Marijo McCarthy, Esq.
President, Widett and McCarthy, P.C.
Good contracts for growing small businesses

I Just Accepted An Unexpected Offer to Buy My Business! What's Next?

Now that that unexpected offer to buy your business has landed on your desk AND you have decided to accept it, it's time to take a deep breath and get ready for the next step… due diligence… two little words that can send shudders through your professional team of advisors unless someone (probably you) grabs the bull (no pun intended!) by the horn and begins to manage the process.

What does it take to "manage" the due diligence process? Let's answer that question with a quick primer on what constitutes due diligence.

Due diligence can best be defined as the next stage in the sale and acquisition dance… it's where the rubber hits the road when it comes to the purchase price the buyer has put on the table. That purchase price is almost always subject to confirmation of all of the variables that make up your business through the due diligence process. Therefore, due diligence is very, very important and should be respected as an essential element of the final purchase price.

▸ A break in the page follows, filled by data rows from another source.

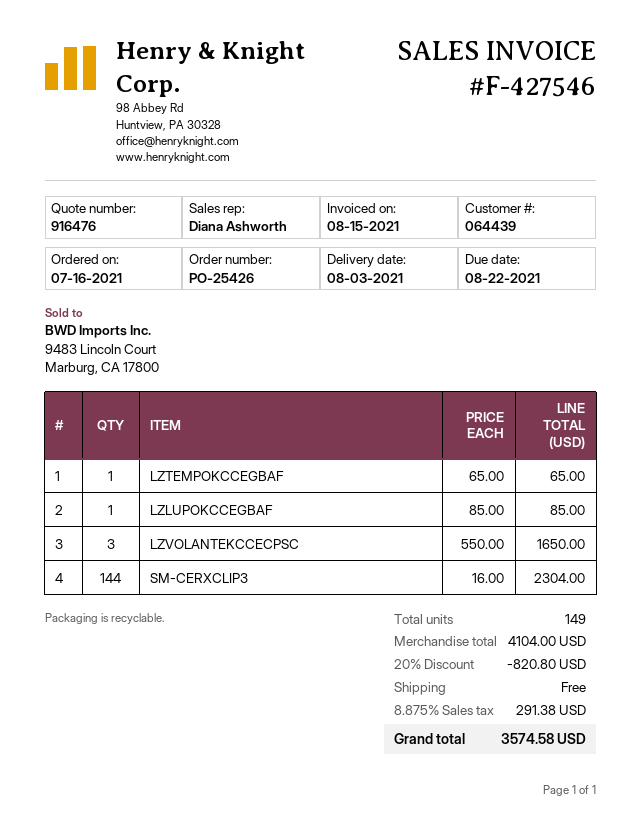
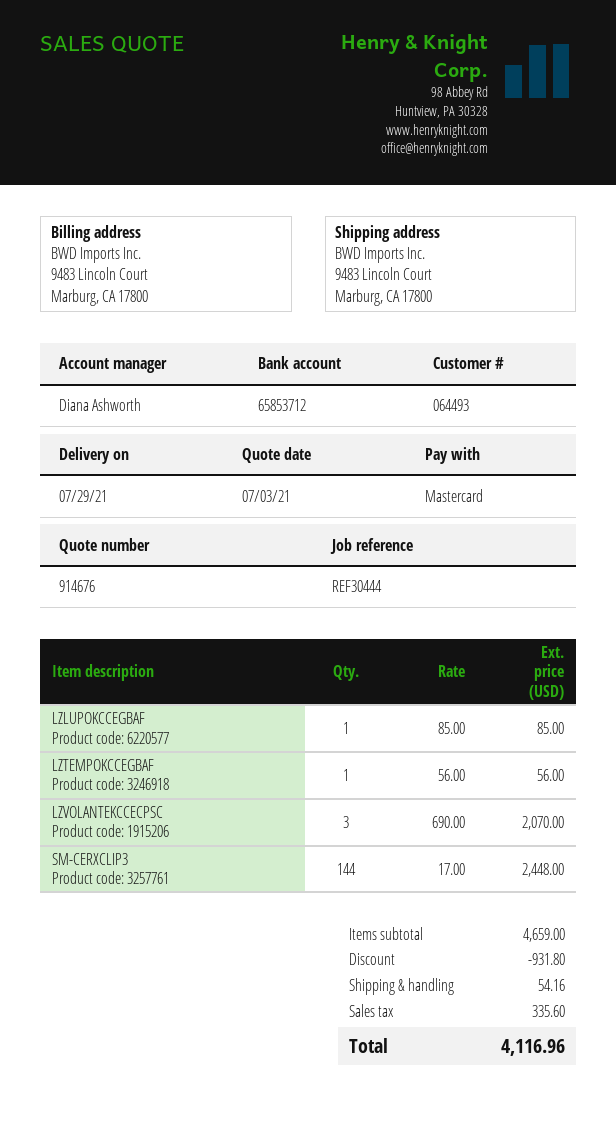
quote number: 916476 -> 914676
delivery date: 2021-08-03 -> 2021-07-29
customer number: 064439 -> 064493
LZTEMPOKCCEGBAF: 1 x 65.00 = 65.00 -> 1 x 56.00 = 56.00
LZVOLANTEKCCECPSC: 3 x 550.00 = 1650.00 -> 3 x 690.00 = 2070.00
SM-CERXCLIP3: 144 x 16.00 = 2304.00 -> 144 x 17.00 = 2448.00
subtotal: 4104.00 -> 4659.00
discount: 820.80 -> 931.80
shipping: 0.00 -> 54.16
tax: 291.38 -> 335.60
total: 3574.58 -> 4116.96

Think of it as you would if someone made an offer to buy your home. The buyer has offered $1,000,000.00, based upon the advice of a buyer's real estate agent who has surveyed comparable properties in your neighborhood to reach that number. Your real estate agent has gone through the same process to recommend a selling price.

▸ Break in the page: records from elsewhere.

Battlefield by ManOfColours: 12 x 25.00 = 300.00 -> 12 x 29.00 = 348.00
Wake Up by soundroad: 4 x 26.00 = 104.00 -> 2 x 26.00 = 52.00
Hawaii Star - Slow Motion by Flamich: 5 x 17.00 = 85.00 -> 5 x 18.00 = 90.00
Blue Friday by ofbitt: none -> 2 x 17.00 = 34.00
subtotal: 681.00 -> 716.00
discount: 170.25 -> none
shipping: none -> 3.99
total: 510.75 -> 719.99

BUT, the buyer's offer is subject to some contingencies, including an inspection (think "due diligence") which, depending upon the report, may result in a lower number than first offered. The inspector may find that the house needs a new roof, or a new boiler, or suffers from some other deficiency which lowers the value to the buyer (and possibly the buyer's lender's appraiser).

So, after the buyer's due diligence, the buyer may attempt to re-negotiate the price downward. You may or may not be willing to accept that, depending upon the variables on your side of the transaction. In any event, the home inspection report is analogous to the due diligence process and should be viewed similarly.

What are the "boiler and roof" items in the business sale transaction? First of all, don't be intimidated by that 10-page due diligence list sent by the buyer's lawyer. If the buyer is savvy and sophisticated, he will review and cull that list before allowing his lawyer to send it out with the goal of narrowing it from a "generic" list of all the candy in the candy store to the relevant items which will confirm (or change) his preliminary offer. If the buyer is a first time novice, I always recommend that buyer and seller schedule a conference call, with their lawyers participating, to narrow and refine that due diligence checklist. It is time well worth spent upfront by both parties.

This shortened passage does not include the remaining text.